-- Opening Marker --
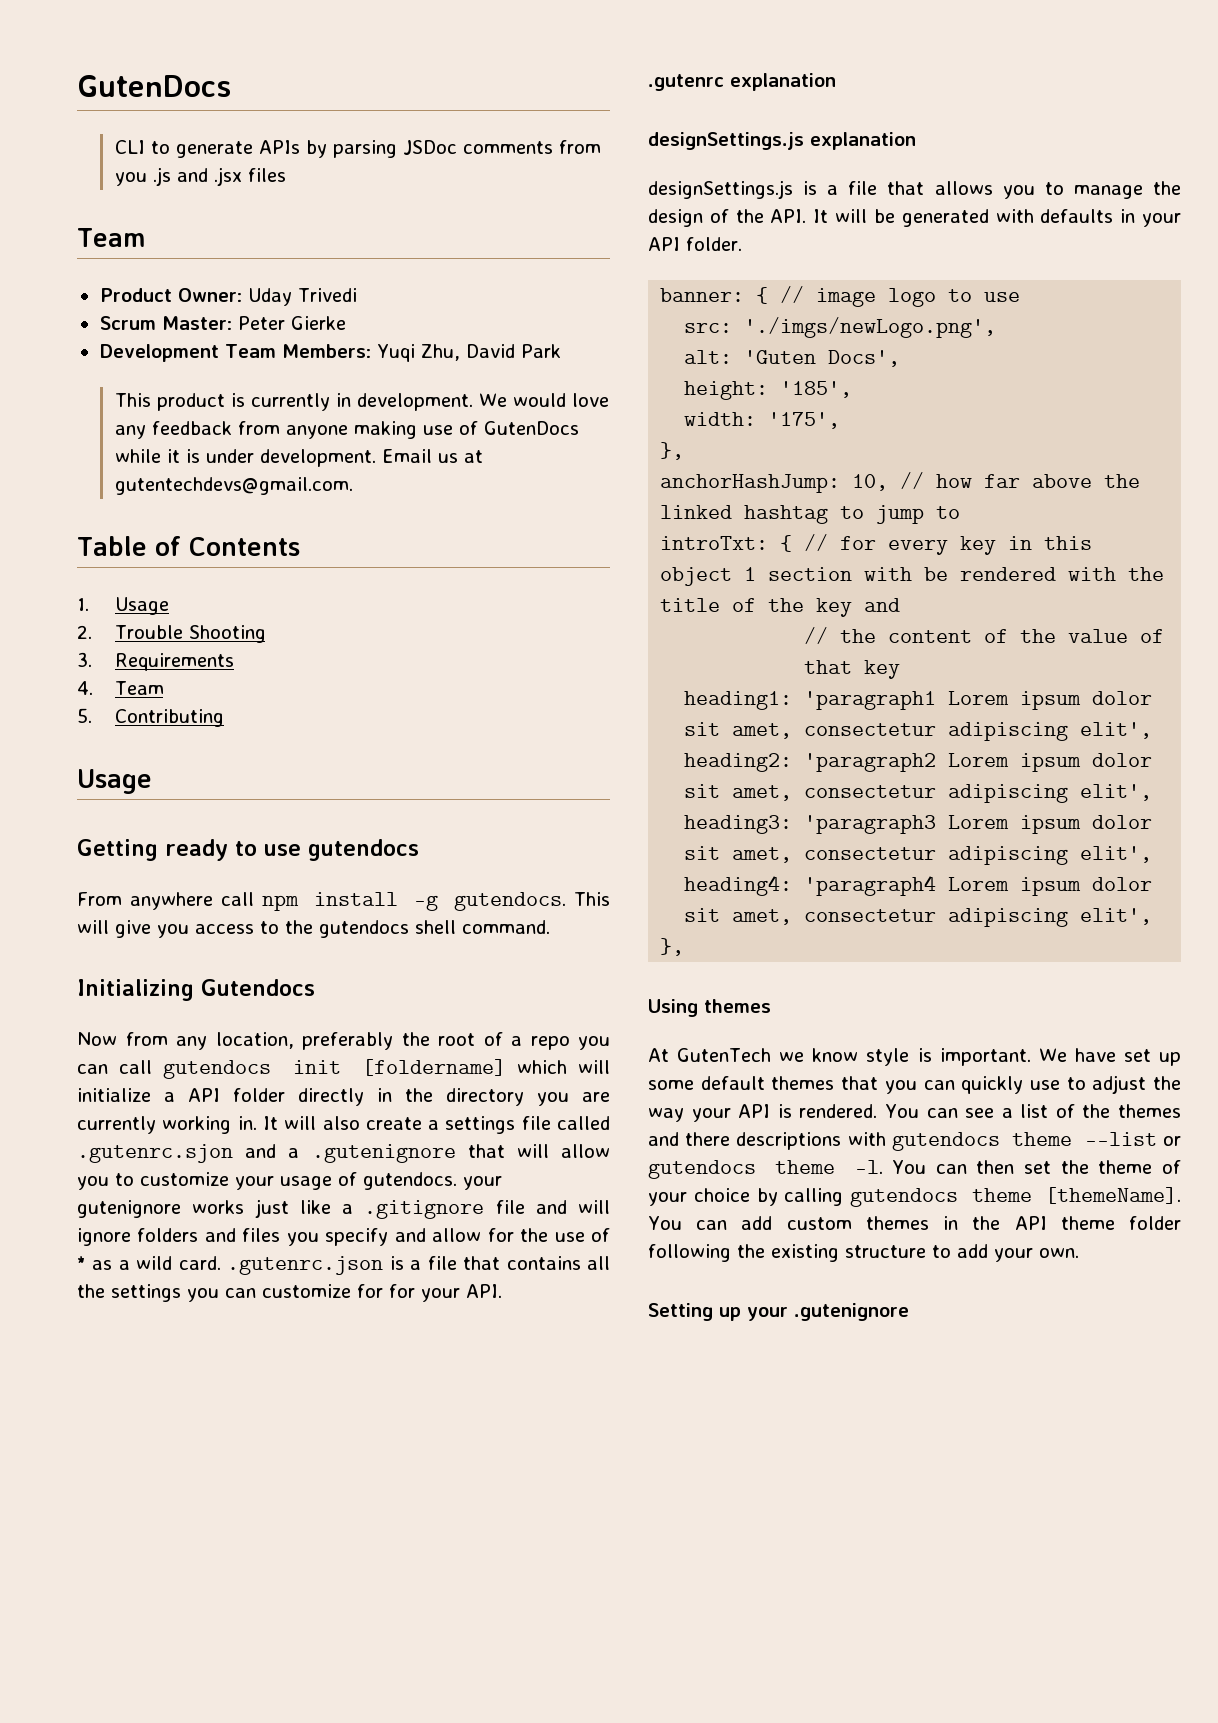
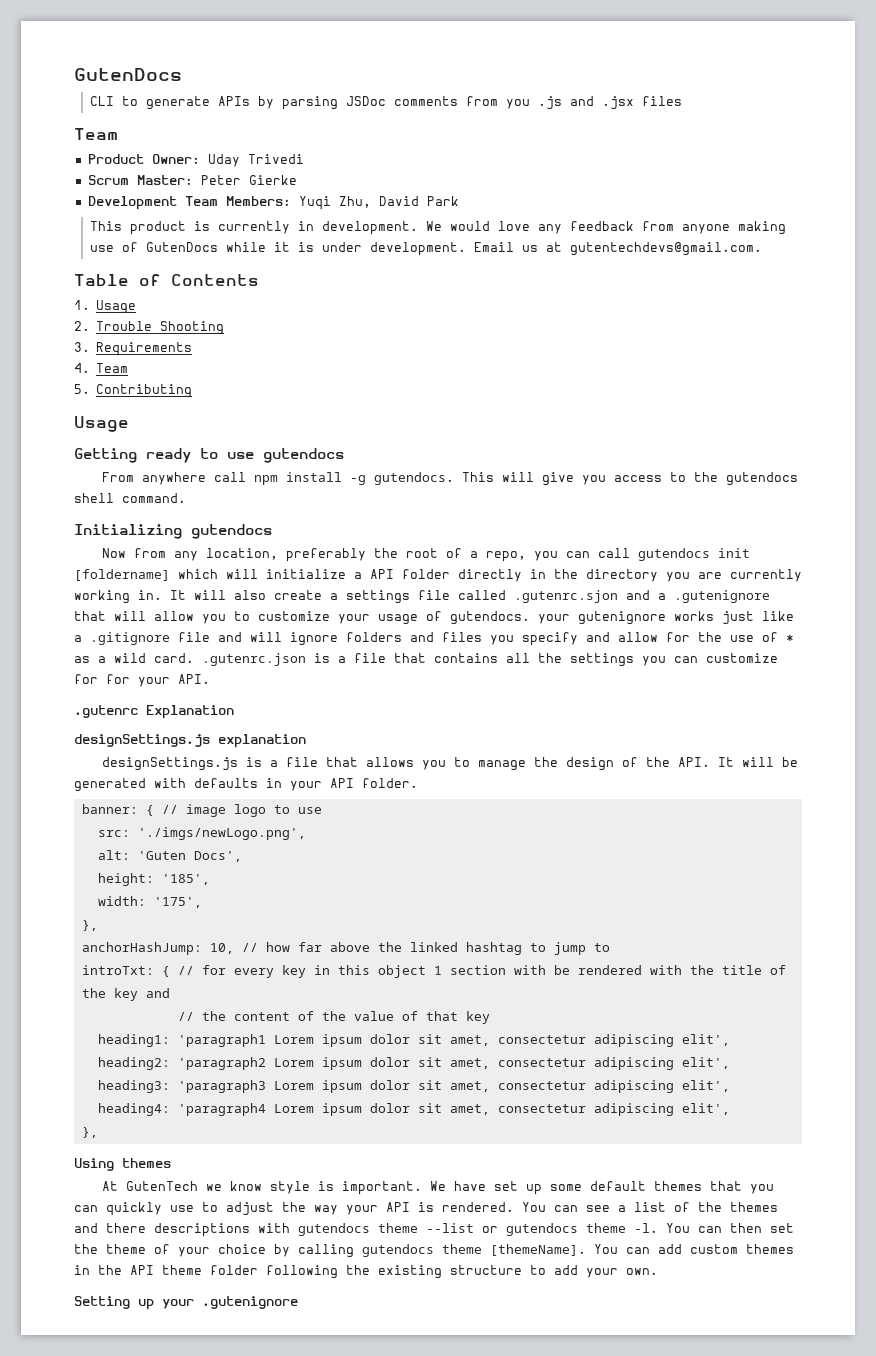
[201,979,315,996] Gutendocs -> [191,524,272,539] gutendocs
[530,1036,570,1050] repo -> [486,551,527,562] repo,
[730,73,836,91] explanation -> [146,705,234,719] Explanation

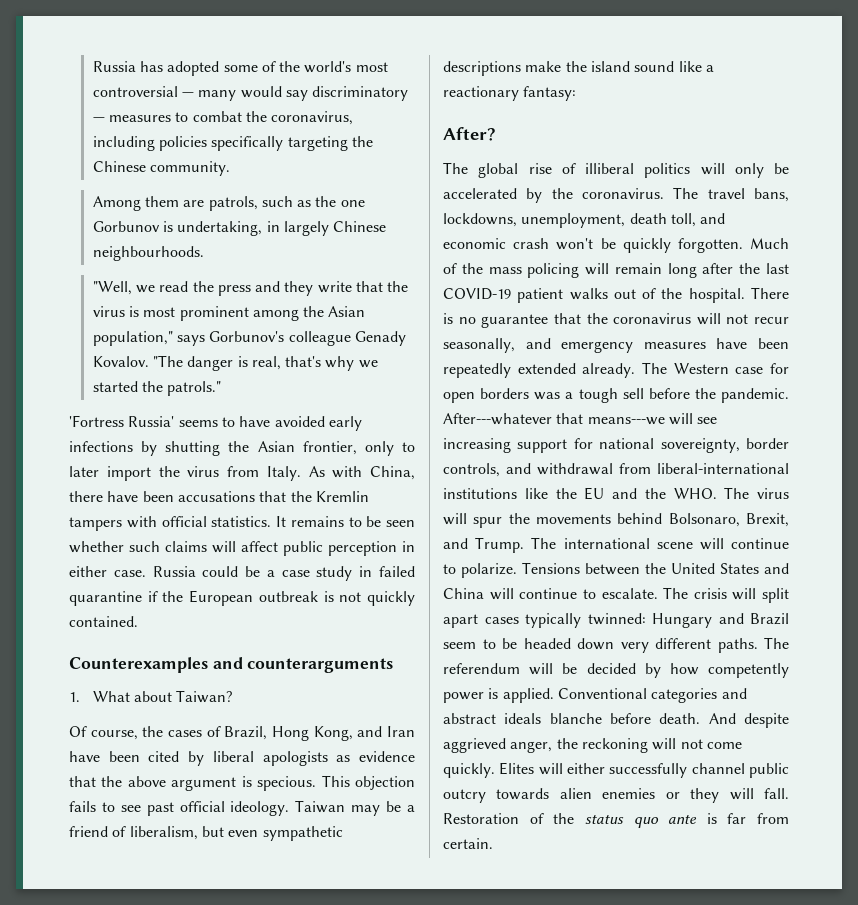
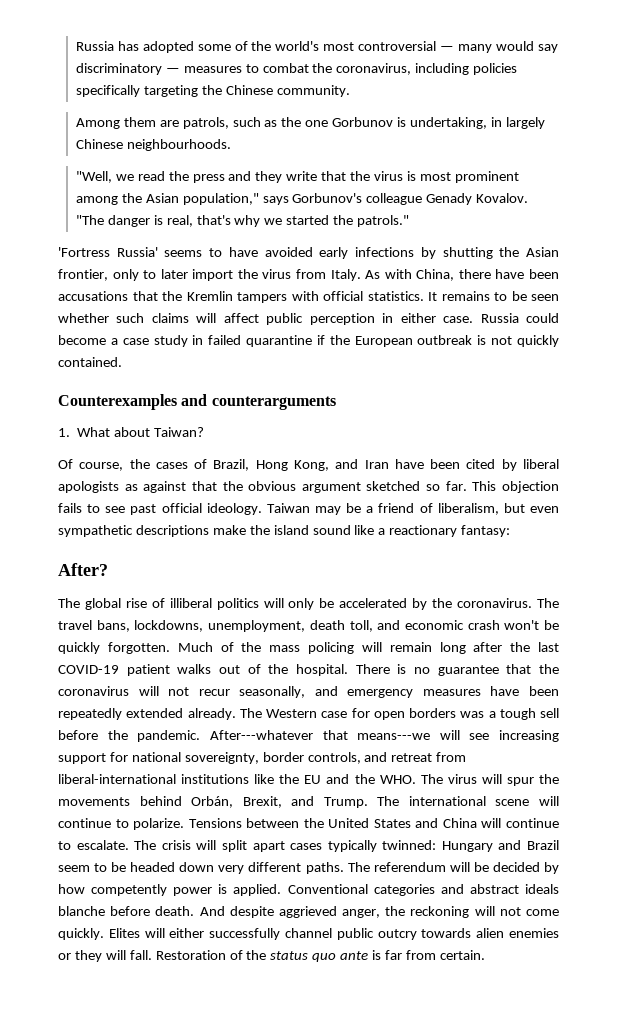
[245,566,261,577] be -> [58,335,106,345] become
[359,751,415,762] [69,776,317,791] evidence that the above argument is specious. -> [143,481,467,493] against that the obvious argument sketched so far.
[537,463,613,475] withdrawal -> [391,753,433,762] retreat
[668,513,740,527] Bolsonaro, -> [191,796,234,808] Orbán,

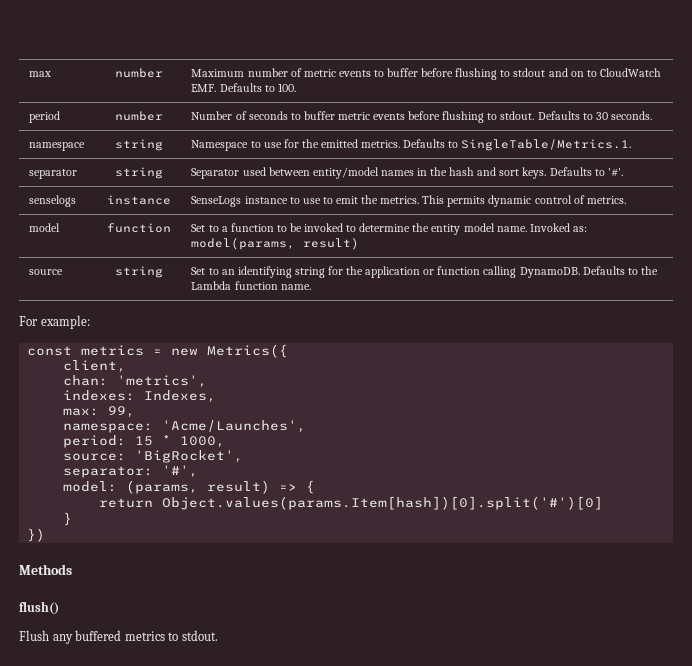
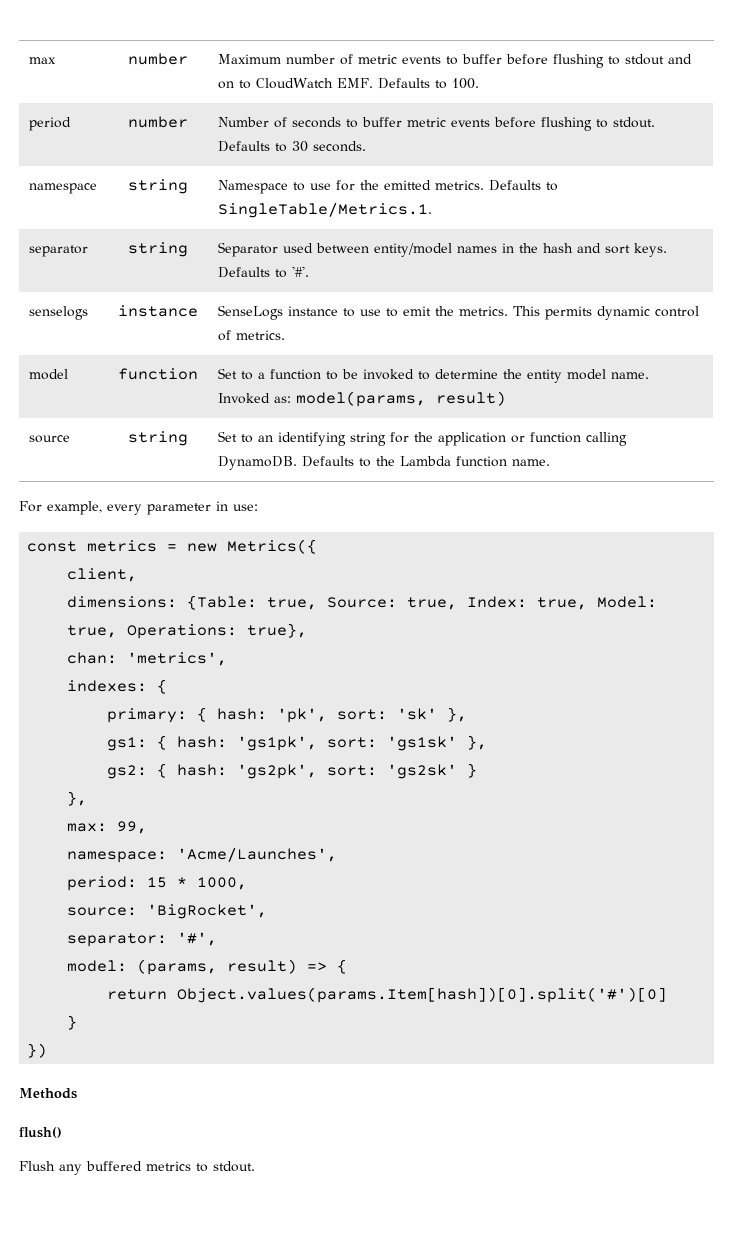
[40,315,90,329] example: -> [47,501,258,515] example, every parameter in use:
[62,375,207,388] [62,390,216,403] chan: 'metrics', // indexes: Indexes, -> [67,595,658,610] [67,623,308,639] [67,652,228,666] [67,679,168,694] [107,707,468,723] [107,735,488,751] [107,763,478,779] [67,791,88,806] dimensions: {Table: true, Source: true, Index: true, Model: true, Operations: true}, // chan: 'metrics', // indexes: { // primary: { hash: 'pk', sort: 'sk' }, // gs1: { hash: 'gs1pk', sort: 'gs1sk' }, // gs2: { hash: 'gs2pk', sort: 'gs2sk' } // },

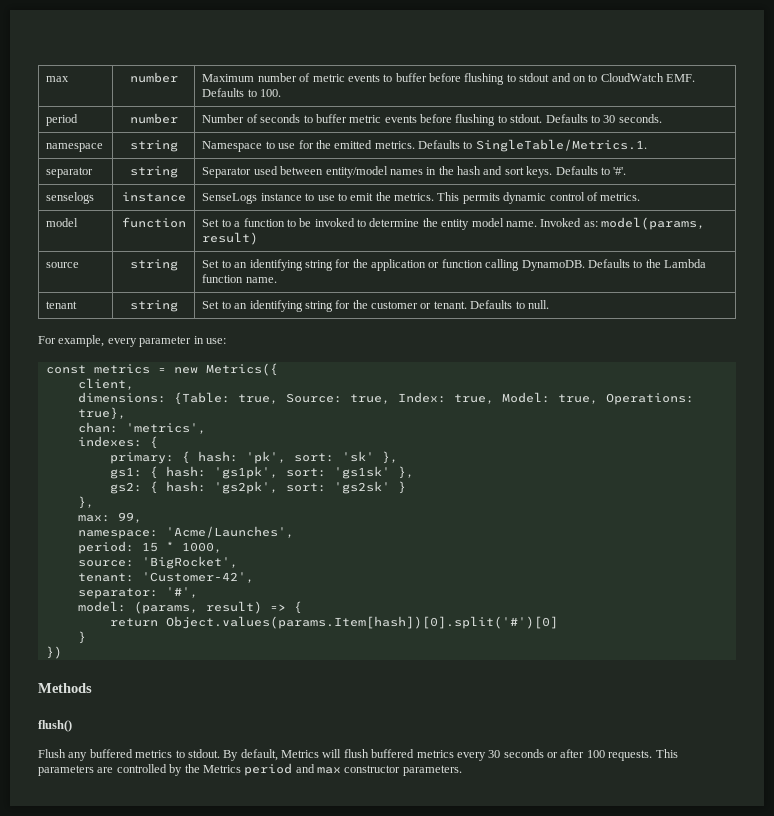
(550, 462) none -> [46,301,78,309] [129,300,178,312] [202,300,549,312] // tenant | string | Set to an identifying string for the customer or tenant. Defaults to null.
(268, 911) none -> [77,572,254,583] // tenant: 'Customer-42',
(255, 1166) none -> [223,749,678,761] [38,763,462,776] By default, Metrics will flush buffered metrics every 30 seconds or after 100 requests. This parameters are controlled by the Metrics period and max constructor parameters.

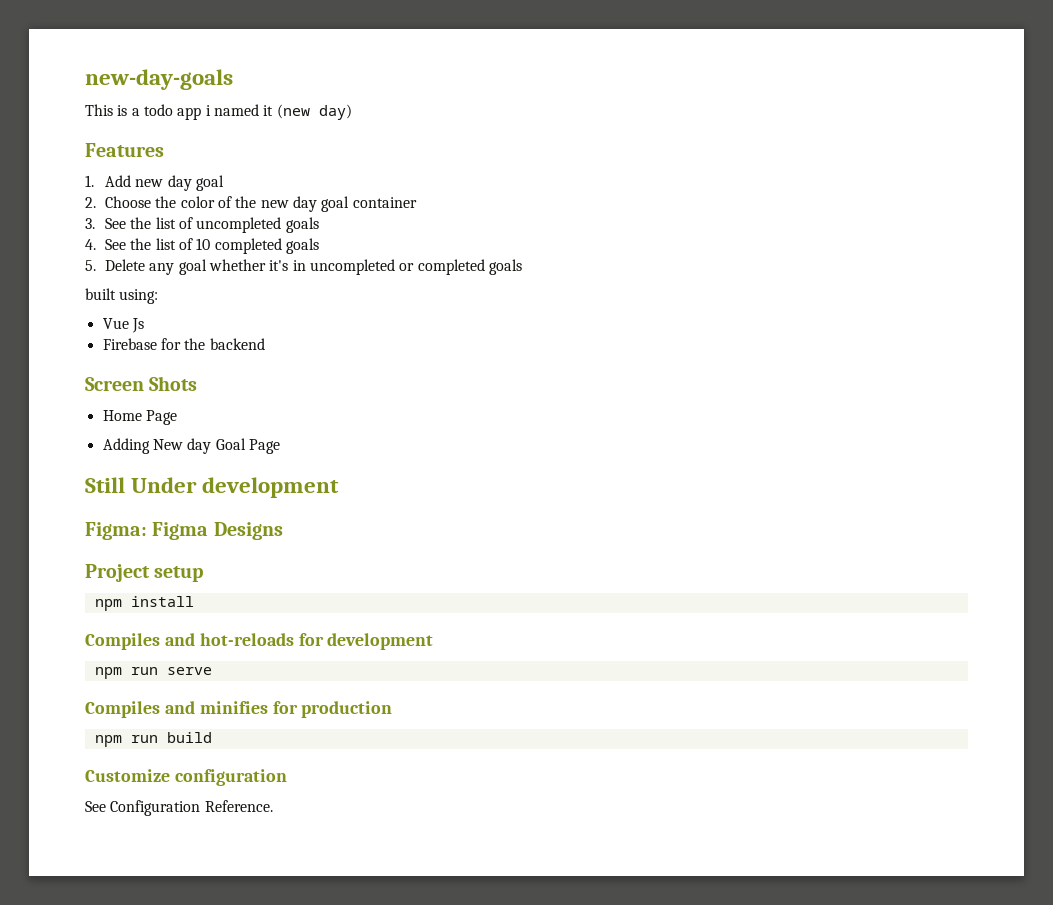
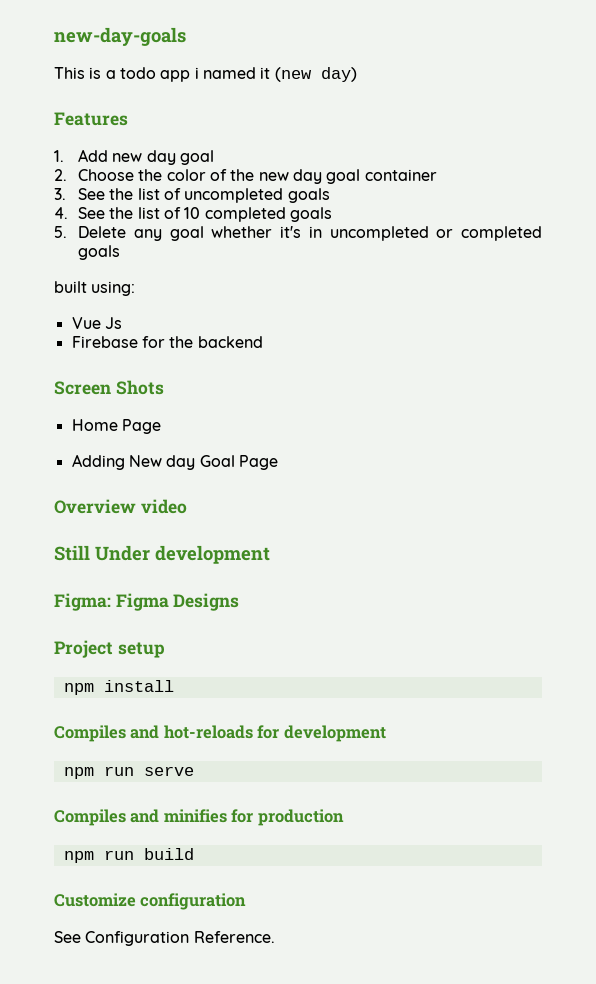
(280, 446) none -> [54,499,187,514] // Overview video

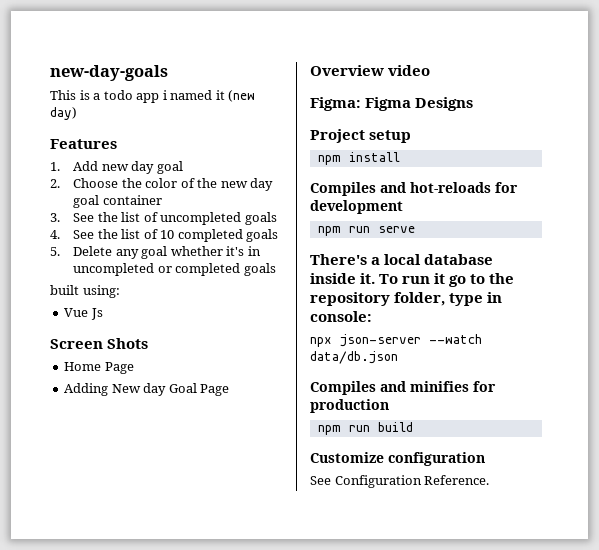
[71,336,263,348] // Firebase for the backend -> (103, 314) none
[54,545,270,564] // Still Under development -> (431, 70) none
(194, 771) none -> [310,254,494,265] [310,273,515,287] [310,292,503,306] [310,311,372,322] [310,334,482,347] [310,351,398,364] // There's a local database inside it. To run it go to the repository folder, type in console: // npx json-server --watch data/db.json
-- Closing Marker --
### WHAT IS BEING ASKED:
Output every entry verbatim. Pictures do not belong in the copy.

### EXERCISE SOLUTION:
[201,979,315,996] Gutendocs -> [191,524,272,539] gutendocs
[530,1036,570,1050] repo -> [486,551,527,562] repo,
[730,73,836,91] explanation -> [146,705,234,719] Explanation

[245,566,261,577] be -> [58,335,106,345] become
[359,751,415,762] [69,776,317,791] evidence that the above argument is specious. -> [143,481,467,493] against that the obvious argument sketched so far.
[537,463,613,475] withdrawal -> [391,753,433,762] retreat
[668,513,740,527] Bolsonaro, -> [191,796,234,808] Orbán,

[40,315,90,329] example: -> [47,501,258,515] example, every parameter in use:
[62,375,207,388] [62,390,216,403] chan: 'metrics', // indexes: Indexes, -> [67,595,658,610] [67,623,308,639] [67,652,228,666] [67,679,168,694] [107,707,468,723] [107,735,488,751] [107,763,478,779] [67,791,88,806] dimensions: {Table: true, Source: true, Index: true, Model: true, Operations: true}, // chan: 'metrics', // indexes: { // primary: { hash: 'pk', sort: 'sk' }, // gs1: { hash: 'gs1pk', sort: 'gs1sk' }, // gs2: { hash: 'gs2pk', sort: 'gs2sk' } // },

(550, 462) none -> [46,301,78,309] [129,300,178,312] [202,300,549,312] // tenant | string | Set to an identifying string for the customer or tenant. Defaults to null.
(268, 911) none -> [77,572,254,583] // tenant: 'Customer-42',
(255, 1166) none -> [223,749,678,761] [38,763,462,776] By default, Metrics will flush buffered metrics every 30 seconds or after 100 requests. This parameters are controlled by the Metrics period and max constructor parameters.

(280, 446) none -> [54,499,187,514] // Overview video

[71,336,263,348] // Firebase for the backend -> (103, 314) none
[54,545,270,564] // Still Under development -> (431, 70) none
(194, 771) none -> [310,254,494,265] [310,273,515,287] [310,292,503,306] [310,311,372,322] [310,334,482,347] [310,351,398,364] // There's a local database inside it. To run it go to the repository folder, type in console: // npx json-server --watch data/db.json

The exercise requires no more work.